§ **Input material**:

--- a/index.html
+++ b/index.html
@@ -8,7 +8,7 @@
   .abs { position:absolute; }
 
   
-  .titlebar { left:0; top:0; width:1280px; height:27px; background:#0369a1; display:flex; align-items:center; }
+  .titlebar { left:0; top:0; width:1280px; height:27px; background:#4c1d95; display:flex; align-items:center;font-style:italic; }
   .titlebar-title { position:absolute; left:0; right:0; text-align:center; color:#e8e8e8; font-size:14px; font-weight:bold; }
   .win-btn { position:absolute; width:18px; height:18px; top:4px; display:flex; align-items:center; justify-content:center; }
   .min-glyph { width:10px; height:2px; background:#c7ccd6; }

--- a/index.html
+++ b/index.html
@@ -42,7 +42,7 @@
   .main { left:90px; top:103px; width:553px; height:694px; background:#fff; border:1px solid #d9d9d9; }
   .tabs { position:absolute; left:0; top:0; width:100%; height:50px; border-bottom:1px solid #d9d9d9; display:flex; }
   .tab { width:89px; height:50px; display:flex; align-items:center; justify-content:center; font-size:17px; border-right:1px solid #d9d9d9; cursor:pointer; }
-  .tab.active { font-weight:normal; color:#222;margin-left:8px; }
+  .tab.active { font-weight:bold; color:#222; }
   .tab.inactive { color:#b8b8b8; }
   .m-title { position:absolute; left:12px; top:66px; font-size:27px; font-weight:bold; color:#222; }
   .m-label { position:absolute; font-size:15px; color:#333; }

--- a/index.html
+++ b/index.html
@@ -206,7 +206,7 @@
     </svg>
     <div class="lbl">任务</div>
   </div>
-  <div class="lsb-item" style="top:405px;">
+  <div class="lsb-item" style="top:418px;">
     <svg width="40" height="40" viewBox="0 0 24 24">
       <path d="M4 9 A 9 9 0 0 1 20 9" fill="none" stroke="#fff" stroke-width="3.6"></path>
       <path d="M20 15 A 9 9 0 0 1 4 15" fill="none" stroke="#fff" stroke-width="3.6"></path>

§ **What you will do**: Search the material above for the string "none", and copy every line in which it turns up.

§ **Answer below**:
       <path d="M4 9 A 9 9 0 0 1 20 9" fill="none" stroke="#fff" stroke-width="3.6"></path>
       <path d="M20 15 A 9 9 0 0 1 4 15" fill="none" stroke="#fff" stroke-width="3.6"></path>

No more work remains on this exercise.